• _Activity_
The full set of entries is to be printed exactly, with pictures excluded.
_ _ _ _ _
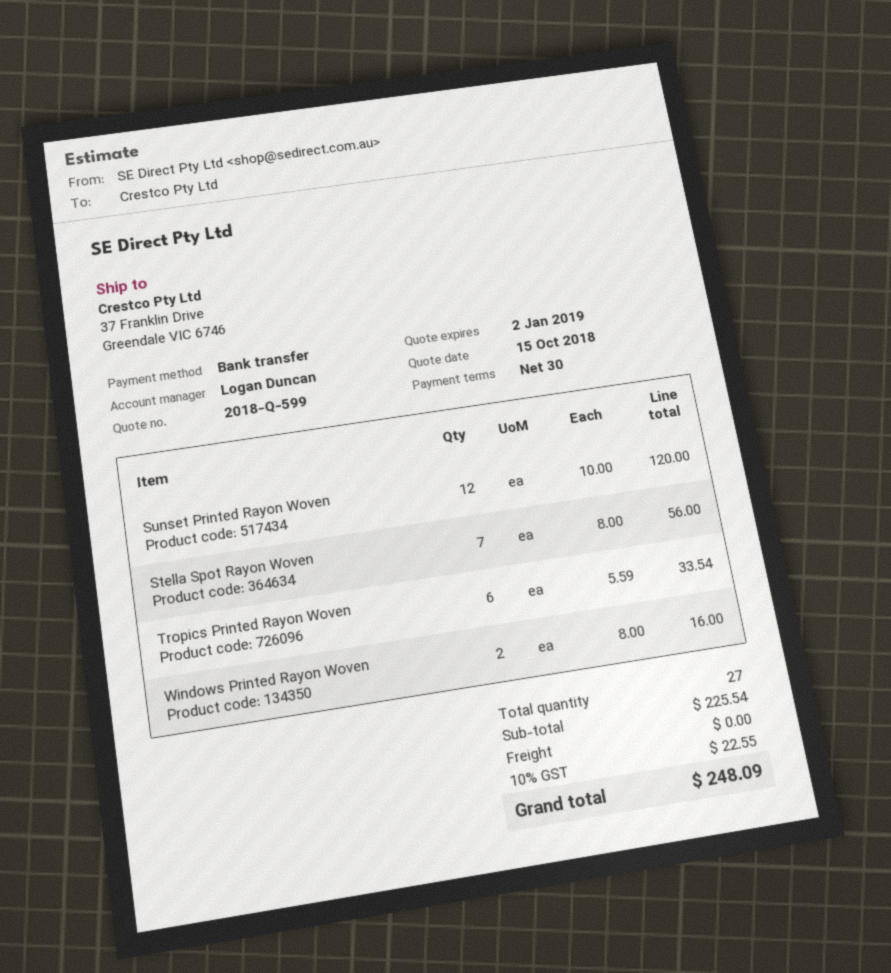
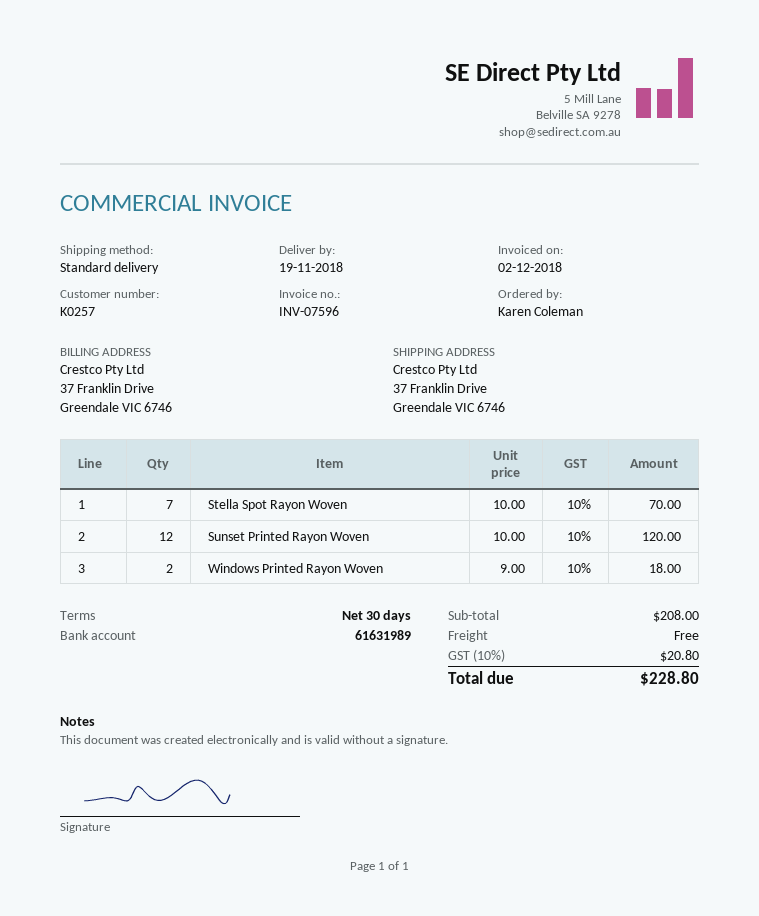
Stella Spot Rayon Woven: 7 x 8.00 = 56.00 -> 7 x 10.00 = 70.00
Tropics Printed Rayon Woven: 6 x 5.59 = 33.54 -> none
Windows Printed Rayon Woven: 2 x 8.00 = 16.00 -> 2 x 9.00 = 18.00
subtotal: 225.54 -> 208.00
tax: 10% = 22.55 -> 10% = 20.80
total: 248.09 -> 228.80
_ _ _ _ _
• _Completed task_
Stella Spot Rayon Woven: 7 x 8.00 = 56.00 -> 7 x 10.00 = 70.00
Tropics Printed Rayon Woven: 6 x 5.59 = 33.54 -> none
Windows Printed Rayon Woven: 2 x 8.00 = 16.00 -> 2 x 9.00 = 18.00
subtotal: 225.54 -> 208.00
tax: 10% = 22.55 -> 10% = 20.80
total: 248.09 -> 228.80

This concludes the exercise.